_DATA:_
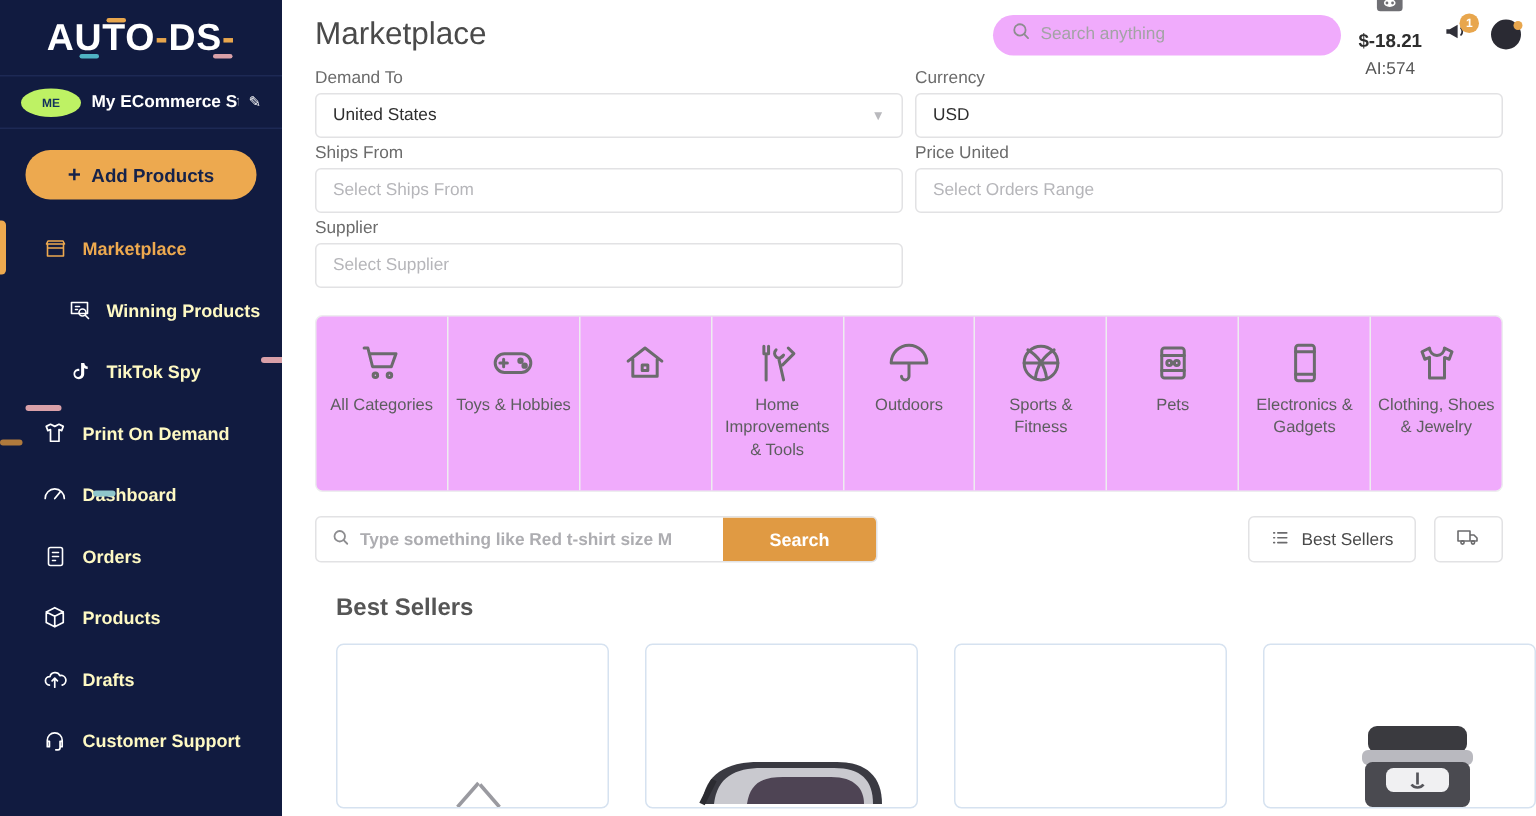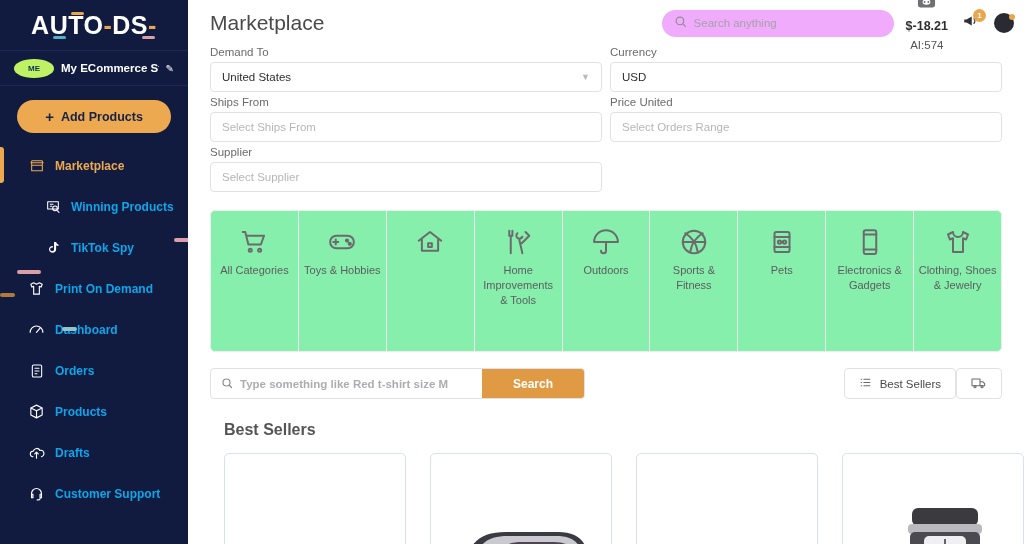--- a/index.html
+++ b/index.html
@@ -61,21 +61,21 @@
     display: flex; align-items: center; justify-content: center; gap: 7px;
     cursor: pointer; border: none;
     font-family: "Liberation Sans", sans-serif;
   }
   .add-products .plus { font-size: 15px; font-weight: bold; line-height: 1; }
 
   .nav { margin-top: 12px; }
   .nav-item {
     height: 41px; display: flex; align-items: center; gap: 10px;
     padding-left: 28px; position: relative; cursor: pointer;
-    color: #0ea5e9; font-size: 12px; font-weight: bold;
+    color: #fef9c3; font-size: 12px; font-weight: bold;
   }
   .nav-item.sub { padding-left: 44px; }
   .nav-item.active { color: #eda94f; }
   .nav-item.active::before {
     content: ""; position: absolute; left: -6px; top: 2px;
     width: 10px; height: 36px; background: #eda94f; border-radius: 3px;
   }
   .nav-icon { width: 17px; height: 17px; flex: 0 0 auto;
     display: flex; align-items: center; justify-content: center; }
   .nav-icon svg { display: block; }
@@ -143,38 +143,38 @@
     background: #fff; display: flex; align-items: center;
     padding: 0 11px; font-size: 11.5px; color: #2e2e2e;
     justify-content: space-between; cursor: pointer;
   }
   .filter-input.placeholder { color: #b6b6ba; }
   .chev { color: #b9b9bd; font-size: 9px; }
 
   
   .categories {
     margin: 14px 22px 0; border: 1px solid #ededef; border-radius: 5px;
-    display: flex; height: 142px; overflow: hidden; background: #86efac;
+    display: flex; height: 118px; overflow: hidden; background: #f0abfc;
   }
   .cat {
     flex: 1 1 0; min-width: 0;
     border-right: 1px solid #ededef;
     display: flex; flex-direction: column; align-items: center;
     padding-top: 14px; cursor: pointer;
   }
   .cat:last-child { border-right: none; }
   .cat-icon { height: 34px; display: flex; align-items: center; }
   .cat-label {
     margin-top: 4px; font-size: 11px; color: #5d5d5f;
     text-align: center; line-height: 1.35; padding: 0 4px;
   }
 
   
   .search-row {
-    margin: 16px 22px 0; display: flex; align-items: center;  justify-content: flex-end;
+    margin: 16px 22px 0; display: flex; align-items: center; gap: 12px; justify-content: flex-end;
   }
   .prod-search {
     width: 375px; height: 31px; display: flex; border-radius: 4px;
     overflow: hidden; border: 1px solid #e2e2e4;
   }
   .prod-search .field {
     flex: 1; display: flex; align-items: center; gap: 7px; padding: 0 10px;
   }
   .prod-search input {
     border: none; outline: none; background: transparent;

_WORK ORDER:_ From the records above, print only the lines between the one holding "cursor: pointer; border: none;" and the one holding "hidden; background: #86efac;", inclusive, exactly as they stand.

_RESULT:_
     cursor: pointer; border: none;
     font-family: "Liberation Sans", sans-serif;
   }
   .add-products .plus { font-size: 15px; font-weight: bold; line-height: 1; }
 
   .nav { margin-top: 12px; }
   .nav-item {
     height: 41px; display: flex; align-items: center; gap: 10px;
     padding-left: 28px; position: relative; cursor: pointer;
-    color: #0ea5e9; font-size: 12px; font-weight: bold;
+    color: #fef9c3; font-size: 12px; font-weight: bold;
   }
   .nav-item.sub { padding-left: 44px; }
   .nav-item.active { color: #eda94f; }
   .nav-item.active::before {
     content: ""; position: absolute; left: -6px; top: 2px;
     width: 10px; height: 36px; background: #eda94f; border-radius: 3px;
   }
   .nav-icon { width: 17px; height: 17px; flex: 0 0 auto;
     display: flex; align-items: center; justify-content: center; }
   .nav-icon svg { display: block; }
@@ -143,38 +143,38 @@
     background: #fff; display: flex; align-items: center;
     padding: 0 11px; font-size: 11.5px; color: #2e2e2e;
     justify-content: space-between; cursor: pointer;
   }
   .filter-input.placeholder { color: #b6b6ba; }
   .chev { color: #b9b9bd; font-size: 9px; }
 
   
   .categories {
     margin: 14px 22px 0; border: 1px solid #ededef; border-radius: 5px;
-    display: flex; height: 142px; overflow: hidden; background: #86efac;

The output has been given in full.